A l'occasion du passage de Rouge est ma couleur dans la collection Rivages/Casterman/noir, l'auteur-scénariste Marc Villard et le dessinateur Jean-Christophe Chauzy ont retravaillé la bande-dessinée originellement parue en 2005. Cette nouvelle édition se voit ainsi augmentée de trente planches inédites, qui permettent une immersion plus poussée dans l'atmosphère sombre créée par les deux auteurs.
David Nolane est un flic du 18è arrondissement de Paris, chez les stups plus précisément. Lui et son coéquipier Carl sont sur le point d'appréhender des trafiquants de drogue donnés par l'indic de Carl, mais la mission tourne mal. Une fusillade éclate. Carl s'effondre. Avant de mourir il prononce des paroles mystérieuses sur son indic, que David ne connaît pas. En rentrant chez lui, sous le choc, il constate que sa femme l'a quitté. Il ne lui reste plus que Zoé désormais. Zoé, c'est sa fille. Une droguée à l'héroïne qui est en hôpital psychiatrique depuis qu'elle a essayé de tuer sa mère. David la fait revenir à la maison. Leurs rapports ne sont ni démonstratifs ni dépourvus de tendresse. Elle veut sortir de la drogue, vivre de la musique comme avant, et lui veut attraper celui qui a tiré sur son coéquipier. Chacun va s'appuyer sur l'autre pour aller de l'avant.
Mais tous deux vont se prendre les pieds dans des difficultés posées sur leur chemin. Pour vivre de sa musique, Zoé va signer un pacte avec le Diable, personnifié dans Borelli, patron d'un bar. Paradoxalement c'est par le milieu de la drogue qu'elle devra s'en affranchir. Le hasard la mènera à être en mesure d'aider son père dans l'affaire Carl Weissner.
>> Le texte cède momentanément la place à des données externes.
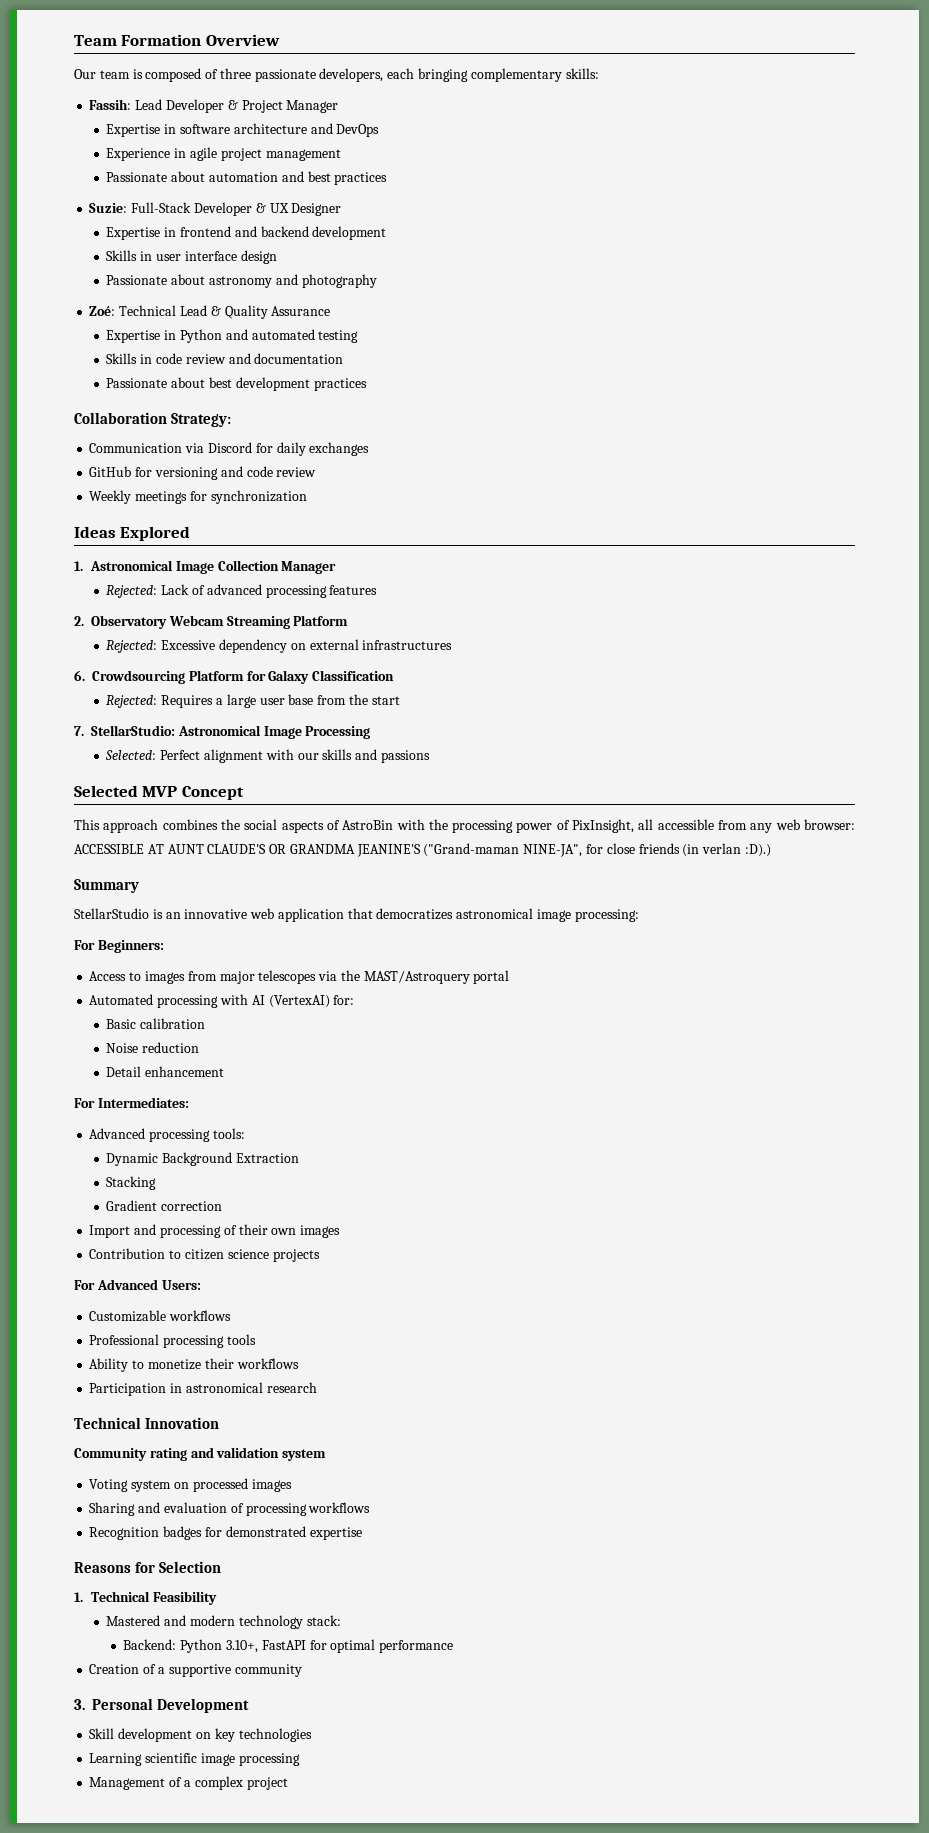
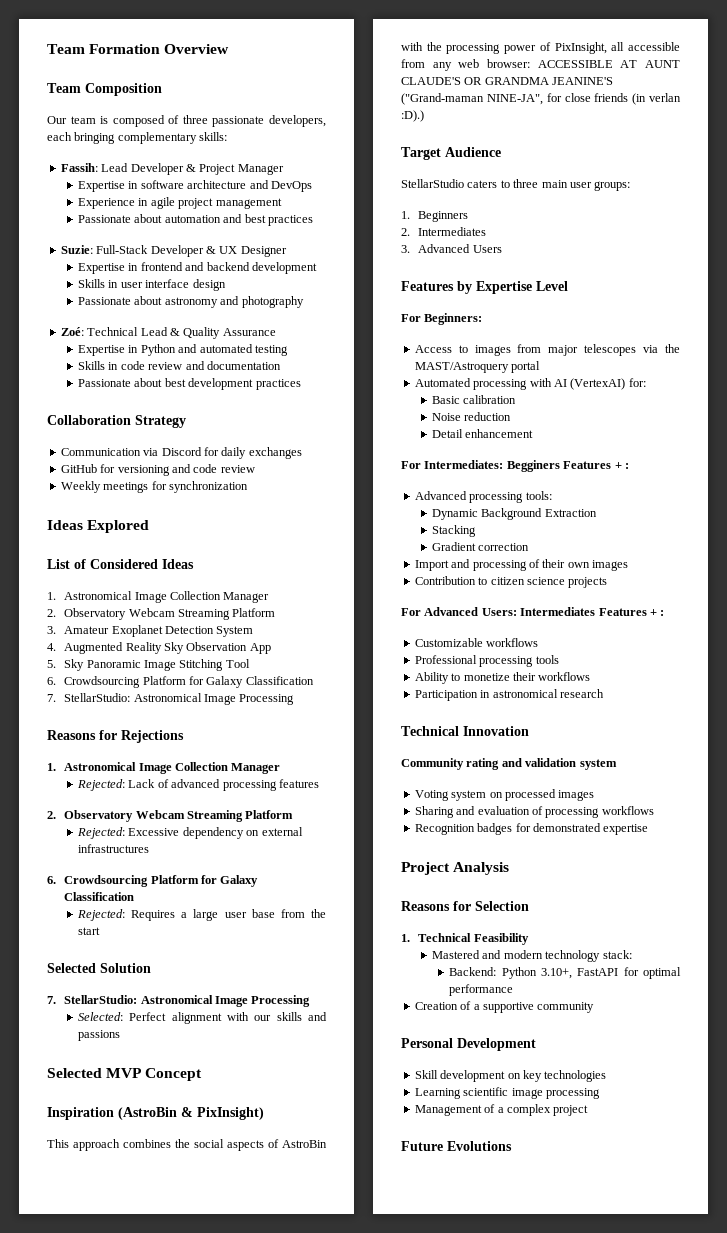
+ Team Composition
- Collaboration Strategy:
+ Collaboration Strategy
+ List of Considered Ideas
+ 1. Astronomical Image Collection Manager
+ 2. Observatory Webcam Streaming Platform
+ 3. Amateur Exoplanet Detection System
+ 4. Augmented Reality Sky Observation App
+ 5. Sky Panoramic Image Stitching Tool
+ 6. Crowdsourcing Platform for Galaxy Classification
+ 7. StellarStudio: Astronomical Image Processing
+ Reasons for Rejections
+ Selected Solution
+ Inspiration (AstroBin & PixInsight)
- Summary
+ Target Audience
- StellarStudio is an innovative web application that democratizes astronomical image processing:
+ StellarStudio caters to three main user groups:
+ 1. Beginners
+ 2. Intermediates
+ 3. Advanced Users
+ Features by Expertise Level
- For Intermediates:
+ For Intermediates: Begginers Features + :
- For Advanced Users:
+ For Advanced Users: Intermediates Features + :
+ Project Analysis
- 3. Personal Development
+ Personal Development
+ Future Evolutions

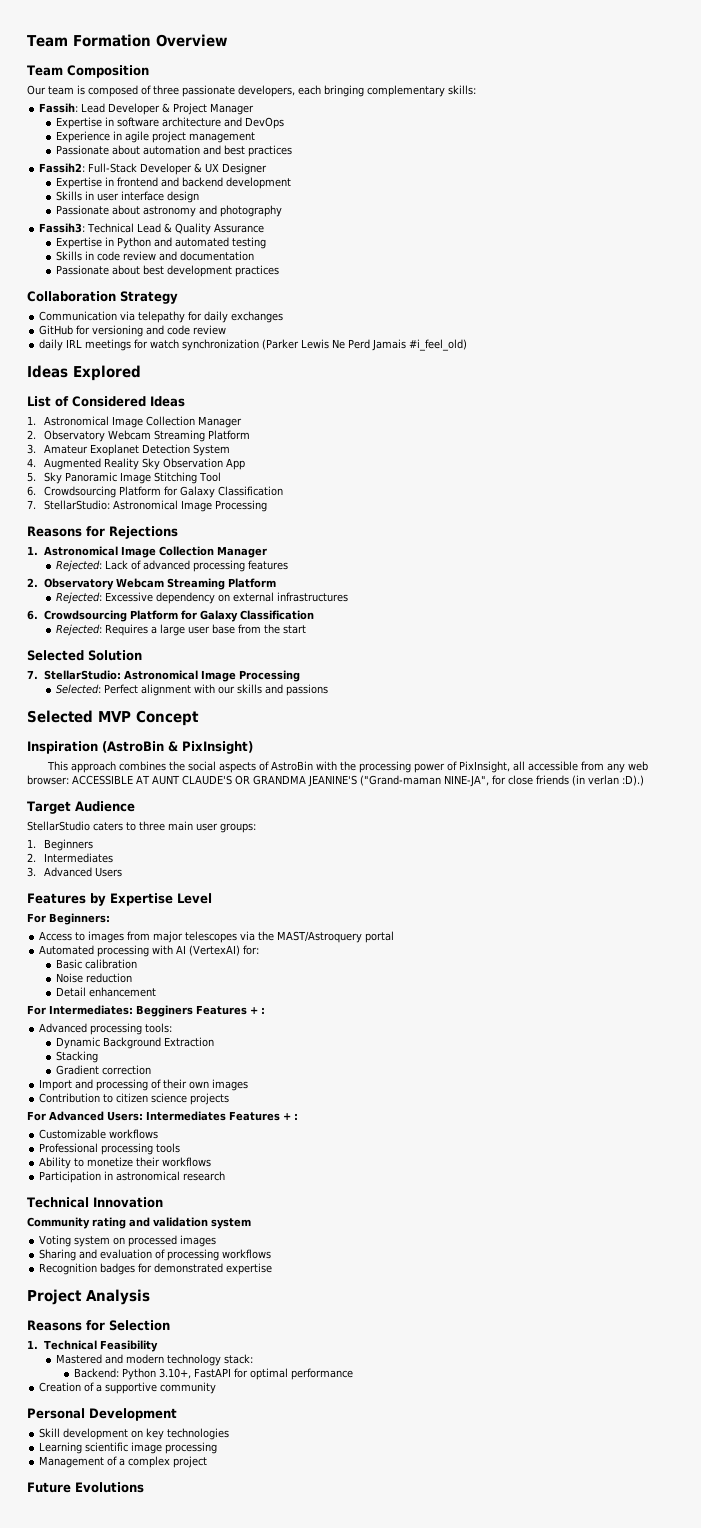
- Suzie: Full-Stack Developer & UX Designer
+ Fassih2: Full-Stack Developer & UX Designer
- Zoé: Technical Lead & Quality Assurance
+ Fassih3: Technical Lead & Quality Assurance
- Communication via Discord for daily exchanges
+ Communication via telepathy for daily exchanges
- Weekly meetings for synchronization
+ daily IRL meetings for watch synchronization (Parker Lewis Ne Perd Jamais #i_feel_old)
Avec cette histoire, Marc Villard nous emmène vers des thèmes typiques du roman noir, à savoir la marginalité, le monde de la nuit : les bars, la musique, et ses travers : la drogue, les trafics. Mais ce n'est pas une mise en accusation, au contraire. On s'attache au personnage de Zoé, camée au point de se prostituer pour sa dose mais qui malgré tout a la volonté de s'en sortir. Et le pire ne se situe même pas là à vrai dire, mais dans le monde judiciaire, où ceux qui sont chargés de faire respecter la loi deviennent aussi véreux que ceux qu'ils doivent arrêter. Mais comment leur en vouloir alors que pour faire tomber un trafiquant il faut parfois s'infiltrer en se droguant soi-même ? L'univers dépeint dans le milieu des stups et dans la police en général m'a beaucoup fait penser aux films d'Olivier Marchal. C'est sombre, c'est dur, mais c'est aussi ça la réalité.
Si le propos est violent, les dessins de Jean-Christope Chauzy ne le sont pas moins. Les traits sont gras, vifs, les couleurs agressives, dans des tons orange, bleus, verts. Certaines vignettes sont quasi monochromes, et les planches visuellement très contrastées de ce fait. Et en même temps les traits sont suffisamment précis pour que les émotions des personnages soient lisibles : la déception, la colère, la joie, l'espoir...
Cette lecture est une immersion dans cette dure réalité, mais c'est aussi un polar réussi. La fin éclaire le début. En reparcourant les premières pages on se rend compte que des détails auxquels on n'avait pas prêté attention au départ prennent tout leur sens. Rouge est ma couleur présente une histoire forte, sombre, et cohérente, à la hauteur d'un bon roman noir.